* _TASK REQUIREMENTS_: Quote the entries below from the line with "display:flex; align-items:center; justify-content:center;" through the line with "border:1px solid #707070;", both ends included, and only those lines.

* _THE DATA_:
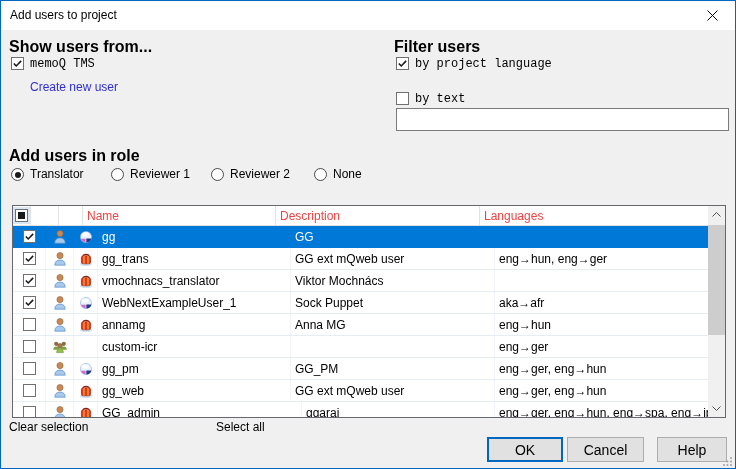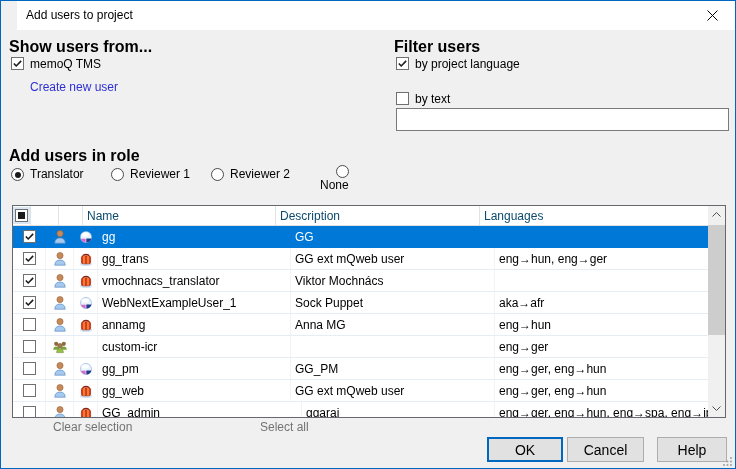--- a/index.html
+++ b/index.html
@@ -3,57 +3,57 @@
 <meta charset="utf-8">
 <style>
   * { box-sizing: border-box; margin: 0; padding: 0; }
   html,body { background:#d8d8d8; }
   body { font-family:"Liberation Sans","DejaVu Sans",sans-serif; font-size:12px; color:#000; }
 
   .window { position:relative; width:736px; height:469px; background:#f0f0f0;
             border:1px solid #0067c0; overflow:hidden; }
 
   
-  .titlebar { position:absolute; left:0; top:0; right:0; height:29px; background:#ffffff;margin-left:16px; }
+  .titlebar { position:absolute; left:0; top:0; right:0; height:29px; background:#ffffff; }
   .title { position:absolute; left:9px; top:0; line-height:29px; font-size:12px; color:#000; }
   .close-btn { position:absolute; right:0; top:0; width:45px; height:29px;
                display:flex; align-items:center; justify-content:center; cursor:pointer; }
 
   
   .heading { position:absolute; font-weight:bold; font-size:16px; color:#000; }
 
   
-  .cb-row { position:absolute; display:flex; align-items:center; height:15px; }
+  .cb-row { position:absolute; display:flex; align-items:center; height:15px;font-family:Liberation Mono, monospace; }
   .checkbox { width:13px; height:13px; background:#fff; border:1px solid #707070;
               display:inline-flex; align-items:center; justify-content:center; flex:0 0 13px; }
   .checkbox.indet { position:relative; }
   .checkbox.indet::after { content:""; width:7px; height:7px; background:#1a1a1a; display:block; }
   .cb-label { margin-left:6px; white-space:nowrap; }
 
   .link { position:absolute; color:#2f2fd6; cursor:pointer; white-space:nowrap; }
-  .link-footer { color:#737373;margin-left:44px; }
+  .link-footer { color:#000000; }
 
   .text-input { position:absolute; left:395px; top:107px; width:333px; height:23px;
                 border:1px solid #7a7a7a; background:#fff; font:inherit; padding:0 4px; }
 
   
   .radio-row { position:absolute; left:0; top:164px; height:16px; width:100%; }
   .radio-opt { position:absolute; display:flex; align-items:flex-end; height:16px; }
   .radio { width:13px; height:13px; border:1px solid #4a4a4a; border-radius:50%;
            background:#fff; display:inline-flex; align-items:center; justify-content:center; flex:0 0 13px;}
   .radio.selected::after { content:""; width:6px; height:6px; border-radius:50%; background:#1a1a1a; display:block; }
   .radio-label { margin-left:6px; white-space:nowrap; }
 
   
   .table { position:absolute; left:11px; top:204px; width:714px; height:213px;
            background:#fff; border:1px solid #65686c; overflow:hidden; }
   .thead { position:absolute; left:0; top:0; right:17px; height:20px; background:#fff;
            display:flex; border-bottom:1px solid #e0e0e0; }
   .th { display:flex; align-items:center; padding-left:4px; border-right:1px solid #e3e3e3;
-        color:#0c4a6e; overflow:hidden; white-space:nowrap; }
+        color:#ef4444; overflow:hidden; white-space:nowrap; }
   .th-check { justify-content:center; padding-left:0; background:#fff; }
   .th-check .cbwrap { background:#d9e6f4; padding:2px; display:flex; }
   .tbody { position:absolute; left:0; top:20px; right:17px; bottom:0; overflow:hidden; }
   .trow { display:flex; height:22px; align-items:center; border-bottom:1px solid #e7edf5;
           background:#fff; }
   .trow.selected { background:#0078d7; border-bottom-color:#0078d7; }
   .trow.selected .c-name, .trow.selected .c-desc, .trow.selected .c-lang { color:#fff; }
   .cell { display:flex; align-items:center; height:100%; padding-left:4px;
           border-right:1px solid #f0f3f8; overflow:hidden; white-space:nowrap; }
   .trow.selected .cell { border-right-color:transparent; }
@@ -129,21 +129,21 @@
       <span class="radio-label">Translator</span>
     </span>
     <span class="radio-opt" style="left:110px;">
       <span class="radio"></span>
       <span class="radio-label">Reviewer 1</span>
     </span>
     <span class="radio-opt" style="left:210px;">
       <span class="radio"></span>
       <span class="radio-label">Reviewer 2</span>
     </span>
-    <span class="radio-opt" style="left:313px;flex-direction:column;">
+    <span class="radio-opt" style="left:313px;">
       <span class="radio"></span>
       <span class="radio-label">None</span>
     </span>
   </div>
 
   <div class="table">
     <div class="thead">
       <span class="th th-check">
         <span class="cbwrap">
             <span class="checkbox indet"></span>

* _REPLY_:
                display:flex; align-items:center; justify-content:center; cursor:pointer; }
 
   
   .heading { position:absolute; font-weight:bold; font-size:16px; color:#000; }
 
   
-  .cb-row { position:absolute; display:flex; align-items:center; height:15px; }
+  .cb-row { position:absolute; display:flex; align-items:center; height:15px;font-family:Liberation Mono, monospace; }
   .checkbox { width:13px; height:13px; background:#fff; border:1px solid #707070;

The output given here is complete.